1.2

42 6 0
                                    

"Pangsit kuah, Pak."

Jehan mencondongkan badannya ke depan, melihat tempat makan yang Bella buka di atas meja makan.

Pria Itu kembali menjauhkan badannya, berdiri kembali dengan posisi yang tegak, dan melirik Bella.

"Daging apa?"

"Ayam."

"Campurannya apa aja?"

"Cuman ayam, kaldu ayam, penyedap, tapioka, sama daun bawang,"

Jehan melirik isi tempat makannya itu kembali, lalu mengangguk. "Gak pakai udang, 'kan?"

Belle menutup tempat itu dan mengambil tisu tak jauh darinya. Kepalanya menggeleng. "Enggak. Kalau pake juga saya gak bakal tawarin, Bapak. Bapak alergi."

Jehan mengangguk kembali. "Boleh deh. Kamu taruh situ aja. Saya panaskan, sebentar."

Bella mengangguk.
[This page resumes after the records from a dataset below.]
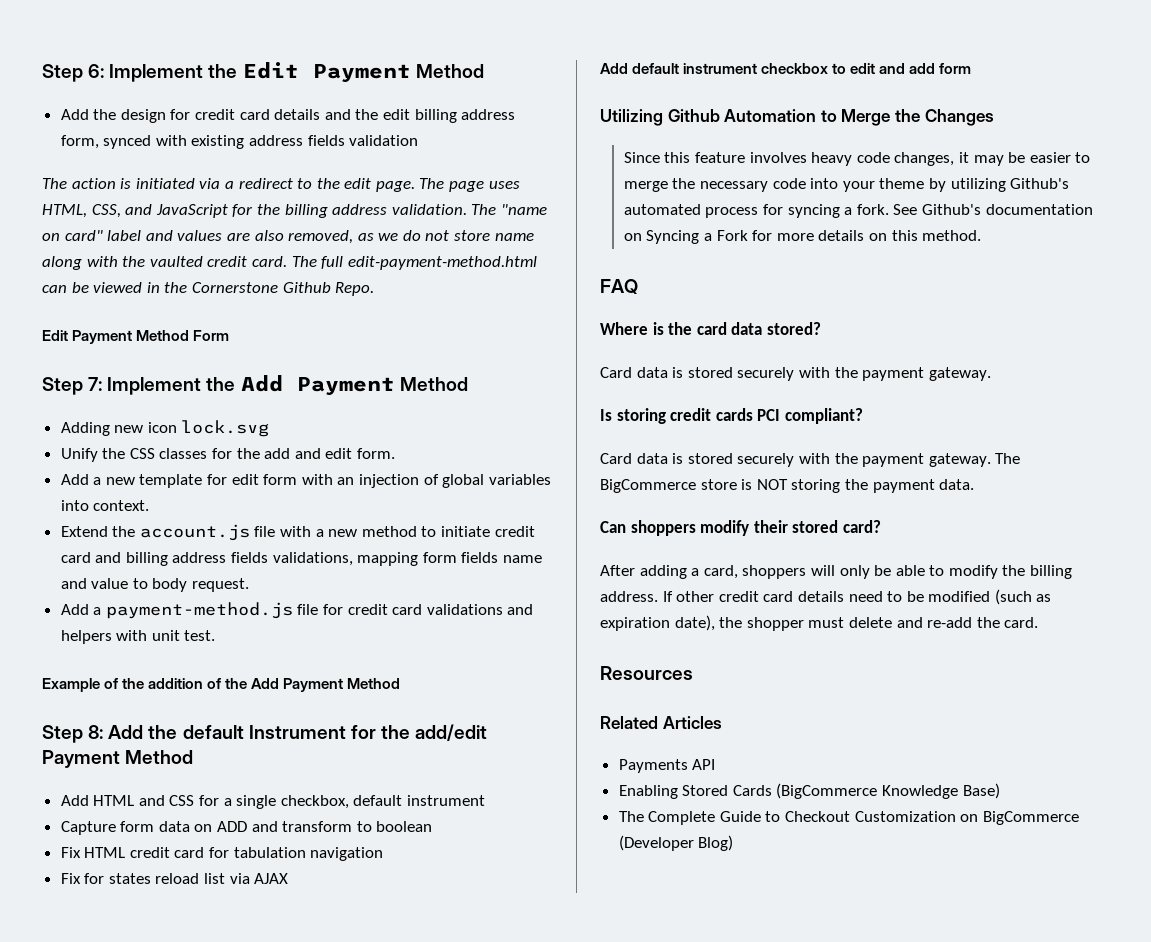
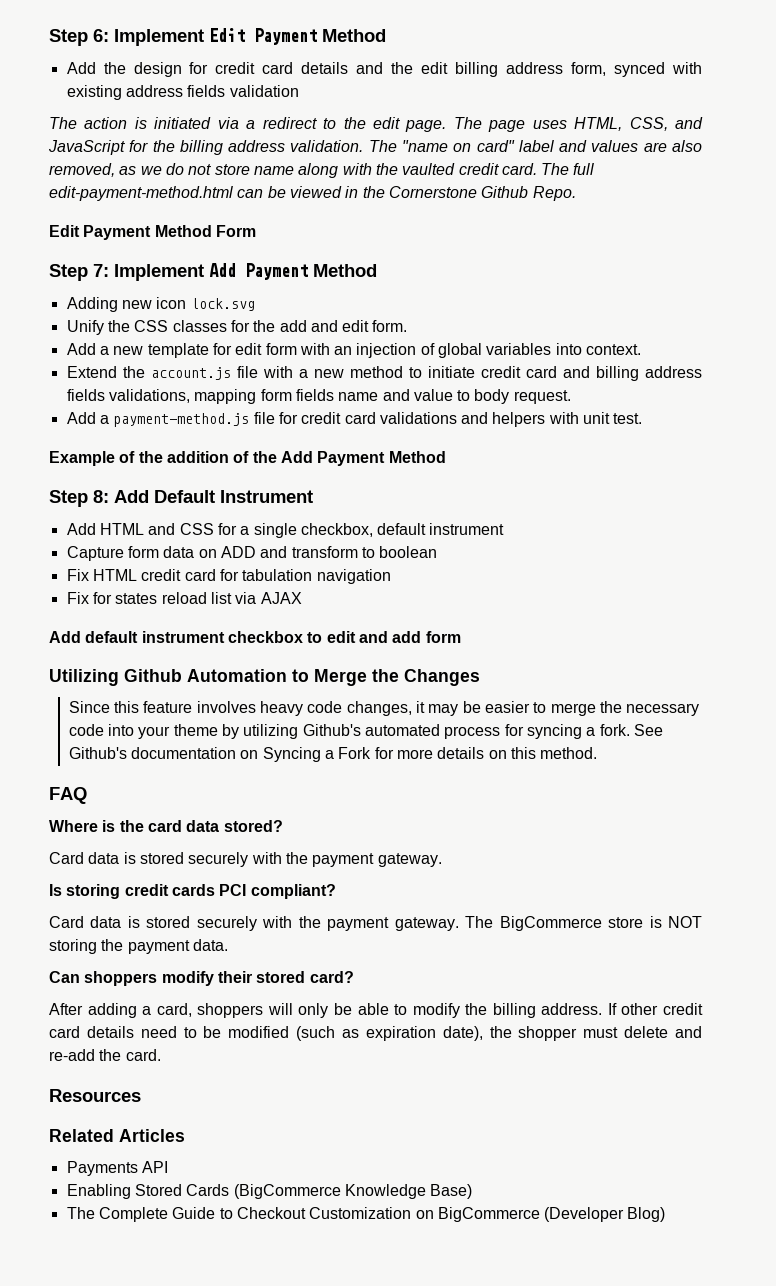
- Step 6: Implement the Edit Payment Method
+ Step 6: Implement Edit Payment Method
- Step 7: Implement the Add Payment Method
+ Step 7: Implement Add Payment Method
- Step 8: Add the default Instrument for the add/edit Payment Method
+ Step 8: Add Default Instrument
Dia mengedarkan pandangannya di dalam apartemen Jehan dan menangkap jam dinding yang hampir jam delapan malam.

Lebih dari dua jam berada di area Jehan, membuat Bella sedikit lelah dan ingin segera melompat keatas kasurnya, sekarang.

Setengah jam sebelum jam enam, Bella ditelpon kembali oleh Jehan, bahwa meeting nya dimajukan.

Beruntung unit apartemen mereka di gedung yang sama. Hanya beda lantai saja. Kalau Bella di lantai sepuluh, sedangkan Jehan di lantai 16.

Gak pakai lama, Bella langsung membersihkan diri dan dapurnya yang seperti kapal pecah. Dan tiba di rumah Jehan lima menit sebelum meeting dimulai.

Meeting berjalan dengan lancar. Sebenarnya, kolega China yang Jehan dan beberapa pimpinan di kantor meeting kali ini, tak banyak menggunakan bahasa Mandarin. Mereka lebih menggunakan bahasa Inggris untuk berinteraksi bersama.

Apalagi, rekan kerja Jehan yang orang China itu, sudah sering di Indonesia karena projek tambang yang dia kerjakan. Jadi, jika ada yang bercelatuk dengan bahasa Indonesia tanpa sadar, terkadang dia mengerti.

Bella nyaris duduk diam saja selama meeting. Memperhatikan, dan membahas hal yang sama saja setiap meeting. Tentang perkembangan, dan semacamnya.

Dia tau, gak ada gunanya melawan Jehan. Seperti ini sudah berkali-kali terulang selama tiga bulan bekerja bersama Jehan. Dia seolah ditarik hanya untuk menemani Pria itu, Bukan menjadi Translator ataupun apalah.

Hingga akhirnya meeting selesai 20 menit yang lalu. Dan kini sudah waktunya Bella harus kembali dan sadar diri bahwa dia tak boleh lebih lama lagi di dalam ruangan ini.

Meskipun Jehan belum mengusirnya dari tadi.

Bella menarik ringan otot-otot di tubuhnya. Dia menoleh pada Jehan.

Kakinya dia lilit tiba-tiba. Gelombang air dalam perutnya tiba-tiba ingin keluar. Dia menatap Jehan sedikit membungkuk, menahan kencingnya.

"Saya ke toilet dulu, Pak."

Jehan menatap Bella yang berlalu dari hadapannya setelah mendapat anggukan darinya. Menyaksikan punggung Bella yang mulai menjauh darinya dan masuk ke kamar mandi dekat pintu kamarnya.

Jehan berjalan masuk ke area perlengkapan masaknya. Pria itu mengambil panci lumayan besar dan menuangkan dengan perlahan makanan yang Bella bawa, untuk di panasi.

Tangannya membuka kulkas, dan mengambil bahan tambahan untuk dia tambahi dalam masakan Bella tersebut.

Berbalik badan, tangannya dengan mudah membuka rak-rak tinggi yang ada. Mengeluarkan dua mangkok lumayan besar dan menaruhnya dekat panci.